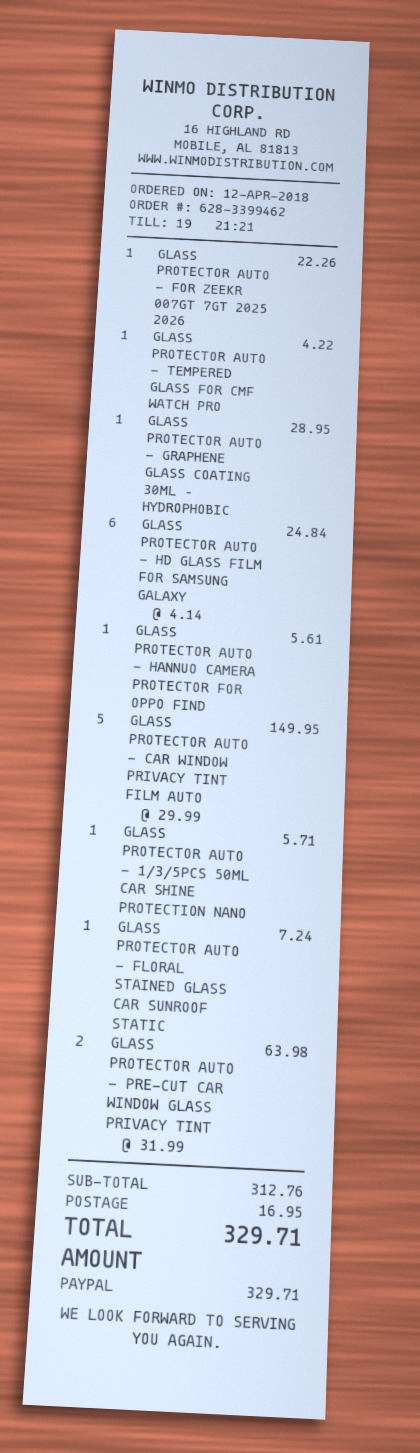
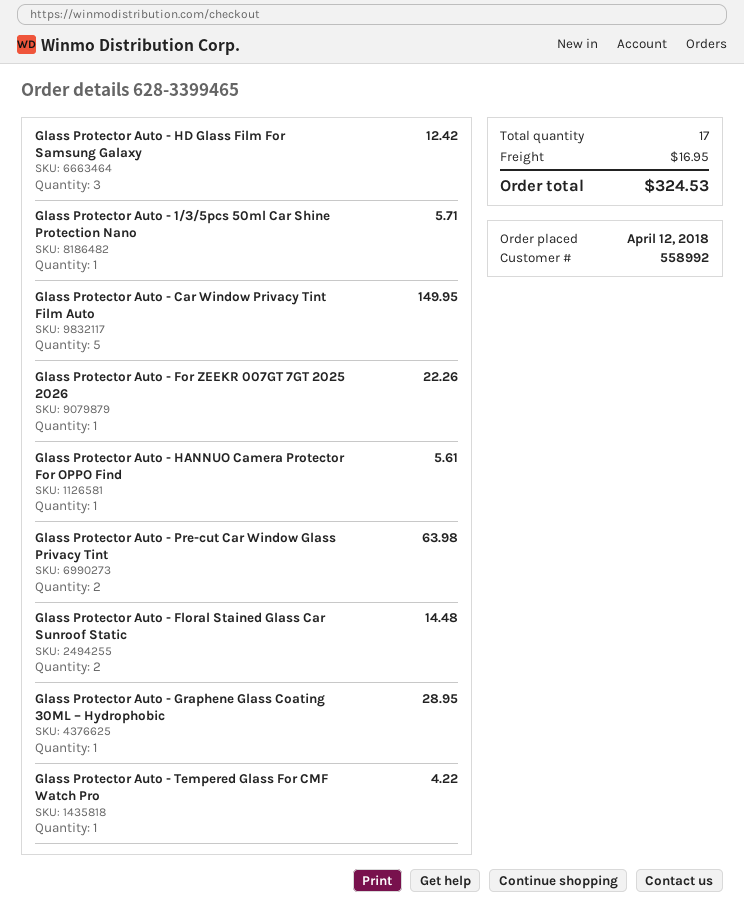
order number: 628-3399462 -> 628-3399465
GLASS PROTECTOR AUTO - HD GLASS FILM FOR SAMSUNG GALAXY: 6 for 24.84 -> 3 for 12.42
GLASS PROTECTOR AUTO - FLORAL STAINED GLASS CAR SUNROOF STATIC: 1 for 7.24 -> 2 for 14.48
total: 329.71 -> 324.53

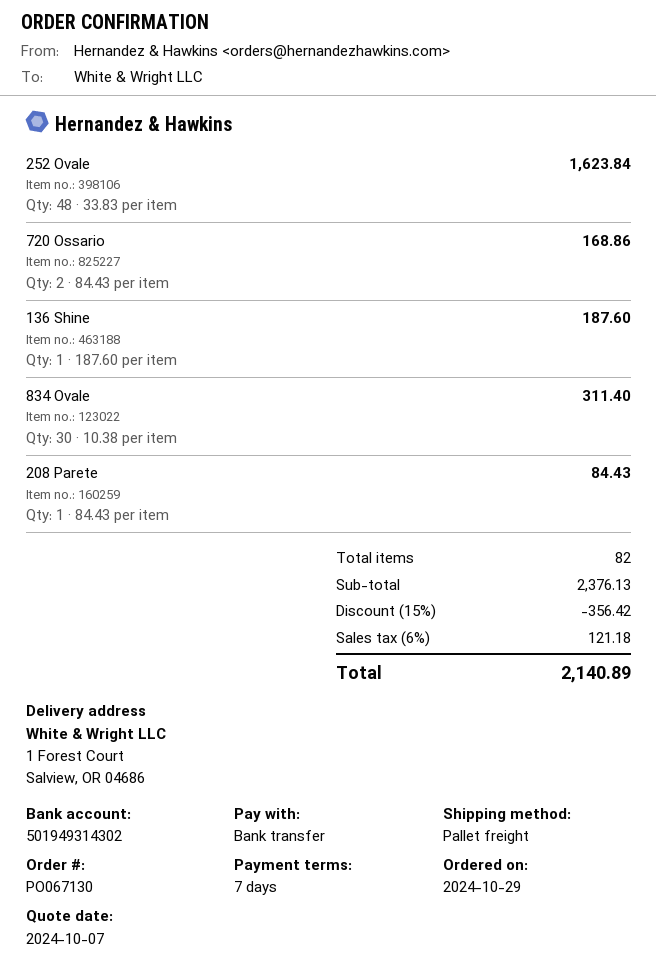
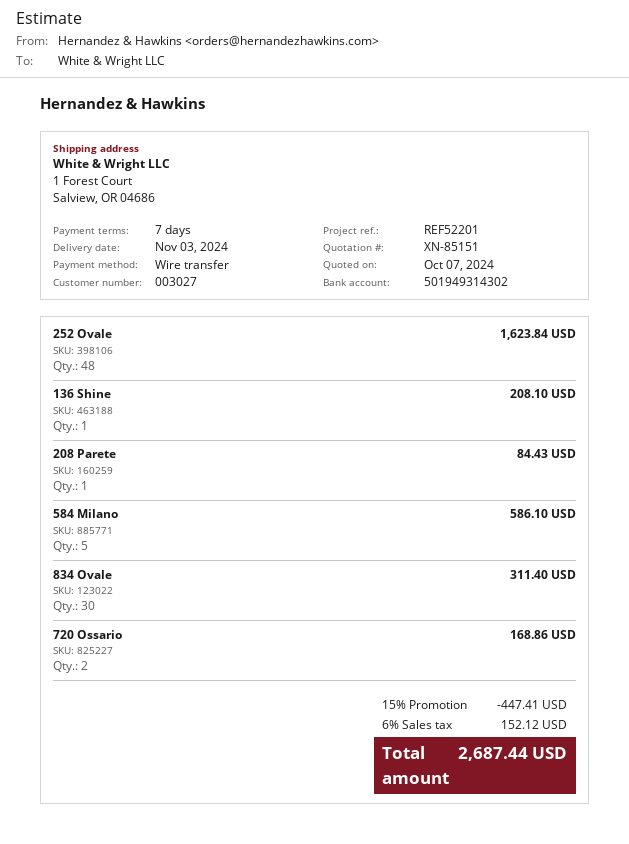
136 Shine: 1 for 187.60 -> 1 for 208.10
584 Milano: none -> 5 for 586.10
discount: 15% = 356.42 -> 15% = 447.41
tax: 6% = 121.18 -> 6% = 152.12
total: 2140.89 -> 2687.44

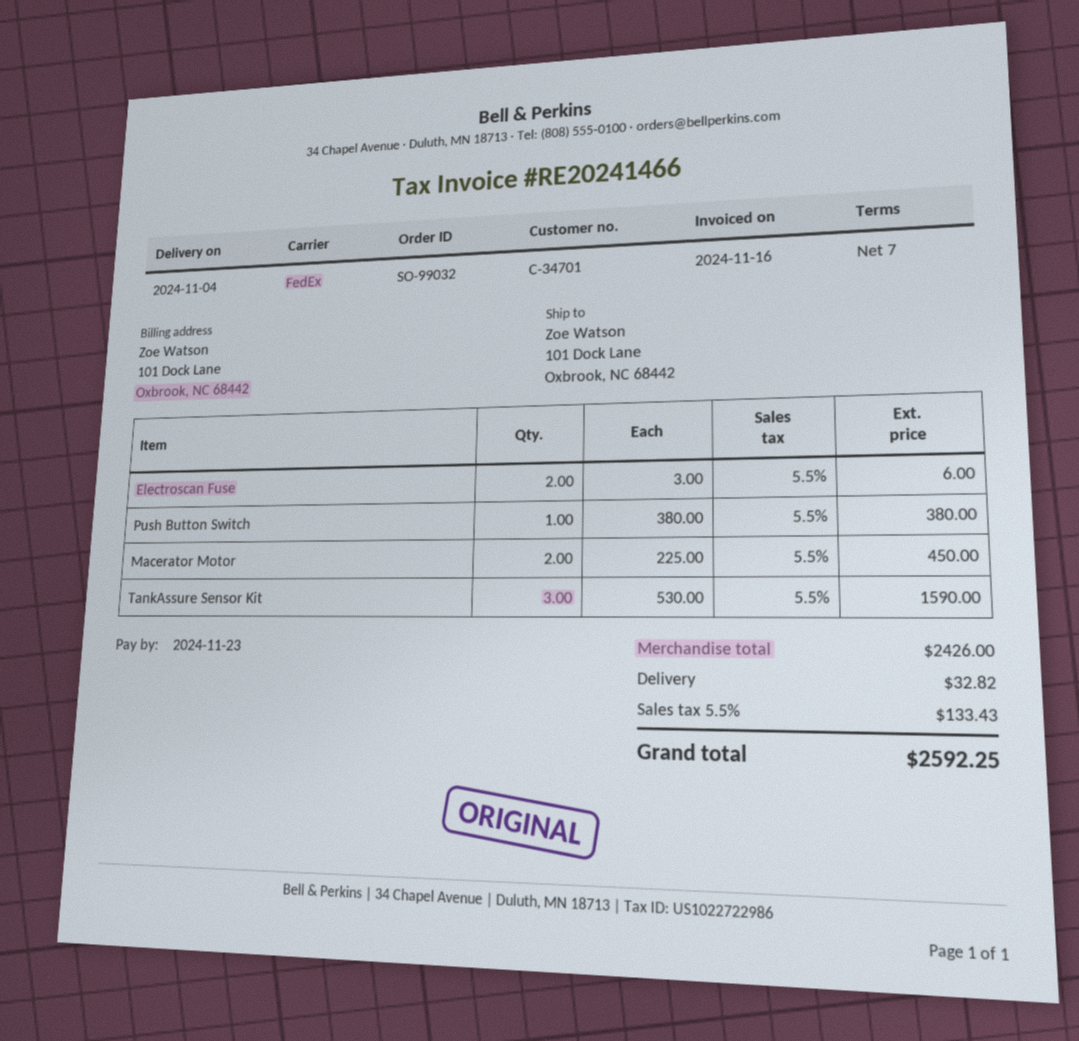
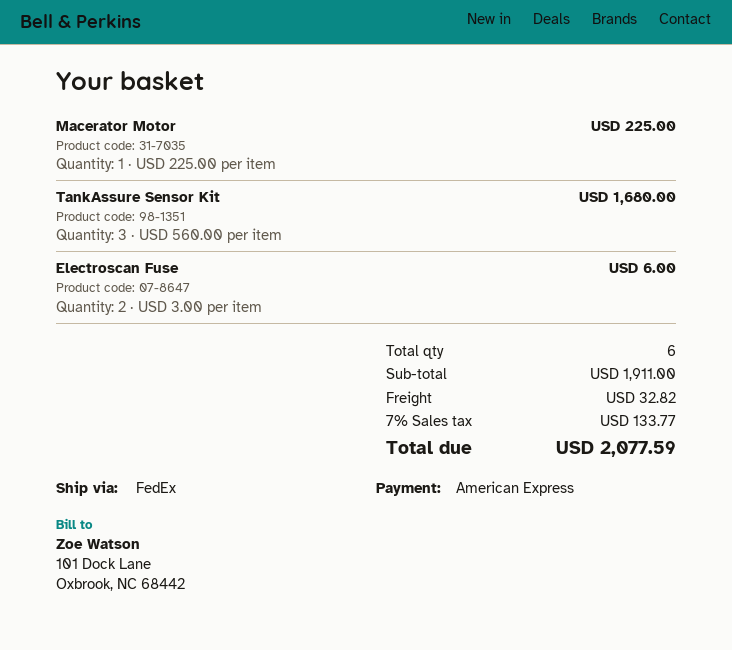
Push Button Switch: 1 x 380.00 = 380.00 -> none
Macerator Motor: 2 x 225.00 = 450.00 -> 1 x 225.00 = 225.00
TankAssure Sensor Kit: 3 x 530.00 = 1590.00 -> 3 x 560.00 = 1680.00
subtotal: 2426.00 -> 1911.00
tax: 5.5% = 133.43 -> 7% = 133.77
total: 2592.25 -> 2077.59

##############################

_Task:_ Your task is to copy every line in the entries that holds the string "AUTO".

_Response:_
GLASS PROTECTOR AUTO - HD GLASS FILM FOR SAMSUNG GALAXY: 6 for 24.84 -> 3 for 12.42
GLASS PROTECTOR AUTO - FLORAL STAINED GLASS CAR SUNROOF STATIC: 1 for 7.24 -> 2 for 14.48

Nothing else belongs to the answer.